Nonlinear model order reduction of resonant piezoelectric micro-actuators: an invariant manifold approach
Andrea Opreni, Giorgio Gobat, Cyril Touz\'e, Attilio Frangi

TL;DR
This paper introduces a new invariant manifold-based model order reduction method for nonlinear piezoelectric micro-actuators, significantly reducing computational costs while maintaining accuracy validated through simulations and experimental data.
Contribution
It develops a direct parametrisation method for invariant manifolds tailored for nonlinear piezoelectric structures, incorporating hysteretic and electrostrictive effects based on ferroelectric theory.
Findings
Significant reduction in simulation time due to dimensionality reduction.

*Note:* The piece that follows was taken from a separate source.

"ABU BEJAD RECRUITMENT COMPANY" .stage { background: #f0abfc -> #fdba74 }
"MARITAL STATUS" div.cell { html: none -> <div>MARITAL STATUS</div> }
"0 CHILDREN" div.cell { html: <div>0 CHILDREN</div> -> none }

High accuracy of reduced models validated against full-order simulations.
Good agreement with experimental data demonstrating practical applicability.
Abstract
This paper presents a novel derivation of the direct parametrisation method for invariant manifolds able to build simulation-free reduced-order models for nonlinear piezoelectric structures, with a particular emphasis on applications to Micro-Electro-Mechanical-Systems. The constitutive model adopted accounts for the hysteretic and electrostrictive response of the piezoelectric material by resorting to the Landau-Devonshire theory of ferroelectrics. Results are validated with full-order simulations operated with a harmonic balance finite element method to highlight the reliability of the proposed reduction procedure. Numerical results show a remarkable gain in terms of computing time as a result of the dimensionality reduction process over low dimensional invariant sets. Results are also compared with experimental data to highlight the remarkable benefits of the proposed model order…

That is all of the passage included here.